◆ **What is expected**
Your answer should consist of each line below that includes the word "platforms".

◆ **Available data**
== Segment start ==

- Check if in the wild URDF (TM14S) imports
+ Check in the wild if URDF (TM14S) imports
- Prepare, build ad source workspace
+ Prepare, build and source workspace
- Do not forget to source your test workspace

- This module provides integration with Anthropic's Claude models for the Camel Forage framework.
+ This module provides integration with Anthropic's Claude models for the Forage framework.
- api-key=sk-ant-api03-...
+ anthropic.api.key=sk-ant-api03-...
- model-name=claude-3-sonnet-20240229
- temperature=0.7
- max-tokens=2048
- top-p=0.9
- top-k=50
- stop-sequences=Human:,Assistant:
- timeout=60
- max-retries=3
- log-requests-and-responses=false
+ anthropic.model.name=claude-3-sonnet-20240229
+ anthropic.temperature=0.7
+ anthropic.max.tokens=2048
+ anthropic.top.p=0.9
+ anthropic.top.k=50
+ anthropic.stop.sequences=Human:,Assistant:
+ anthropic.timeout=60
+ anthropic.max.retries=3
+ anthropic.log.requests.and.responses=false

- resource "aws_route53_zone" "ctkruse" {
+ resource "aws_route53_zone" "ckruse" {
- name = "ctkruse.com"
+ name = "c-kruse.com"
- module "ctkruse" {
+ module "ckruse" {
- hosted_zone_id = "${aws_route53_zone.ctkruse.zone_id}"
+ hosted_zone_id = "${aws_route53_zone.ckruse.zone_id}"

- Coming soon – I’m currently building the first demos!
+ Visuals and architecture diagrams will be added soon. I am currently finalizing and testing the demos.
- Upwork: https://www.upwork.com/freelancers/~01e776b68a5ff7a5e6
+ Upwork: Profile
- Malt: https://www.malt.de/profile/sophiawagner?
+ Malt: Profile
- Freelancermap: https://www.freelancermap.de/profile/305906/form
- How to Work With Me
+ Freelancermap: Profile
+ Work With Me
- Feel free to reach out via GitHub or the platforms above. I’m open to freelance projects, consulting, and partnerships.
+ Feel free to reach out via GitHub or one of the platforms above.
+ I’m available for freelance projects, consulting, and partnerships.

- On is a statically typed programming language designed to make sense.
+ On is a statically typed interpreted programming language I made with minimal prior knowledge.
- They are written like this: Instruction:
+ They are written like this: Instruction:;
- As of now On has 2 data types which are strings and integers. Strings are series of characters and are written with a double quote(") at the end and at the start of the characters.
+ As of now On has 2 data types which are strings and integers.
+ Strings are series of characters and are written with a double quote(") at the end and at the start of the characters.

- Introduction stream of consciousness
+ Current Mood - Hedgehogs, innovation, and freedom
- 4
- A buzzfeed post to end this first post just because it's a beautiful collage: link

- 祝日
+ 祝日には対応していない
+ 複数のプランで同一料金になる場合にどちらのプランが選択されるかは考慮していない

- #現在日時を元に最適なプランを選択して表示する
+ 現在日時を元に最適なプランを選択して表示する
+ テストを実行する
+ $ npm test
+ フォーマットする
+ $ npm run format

== Segment end ==

◆ **The completed task**
- Feel free to reach out via GitHub or the platforms above. I’m open to freelance projects, consulting, and partnerships.
+ Feel free to reach out via GitHub or one of the platforms above.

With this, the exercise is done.